Details
-
Bug
-
Status: Closed
-
Major
-
Resolution: Fixed
-
0.8
-
None
-
None
Description
Generator uses a host name, as extracted from URL, to determine the maximum number of URLs from a unique host (when generator.max.per.host is set > 0). This supposedly should prevent the situation where fetchlists become dominated by URLs coming from the same hosts, which in turn would clash with "politeness" rules.
However, http plugins (lib-http HttpBase.blockAddr) don't use host name, and instead use it's IP address (explicitly doing a DNS lookup on the host name extracted from URL). This leads to the following undesirable behavior:
- if DNS name resolves to different IPs (round-robin balancing), then technically we are in violation of the "politeness" rules, because lib-http doesn't see this as a conflict and permits concurrent accesses to the same host name.
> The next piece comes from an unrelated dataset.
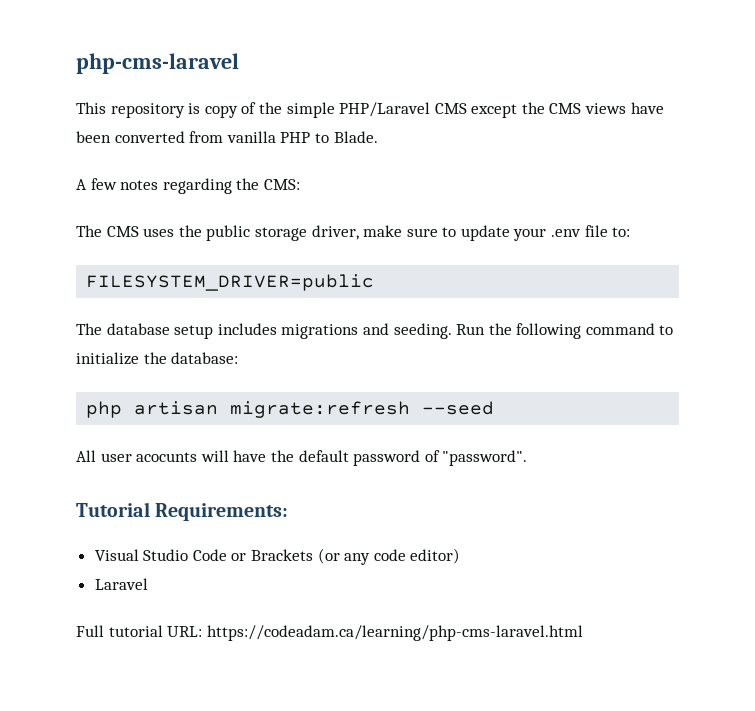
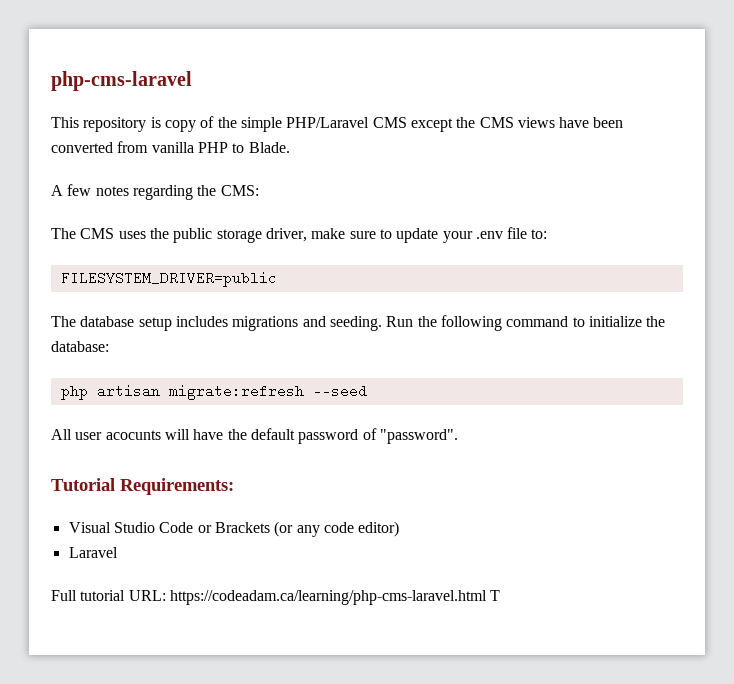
(583, 633) none -> [490,590,501,601] T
- if different DNS names resolve to the same IP address (very common: CNAME-s, subdomains, web hosting, etc) then the purpose of generate.max.per.host is defeated, because lib-http will block more frequently than intended, leading to excessive numbers of "Exceeded http.max.delays" exceptions.
Proposed solution: synchronize Generator and lib-http in their interpretation of "unique host". Introduce a boolean property which instructs both Generator and lib-http to use in both places either IP addresses or host names as "unique hosts".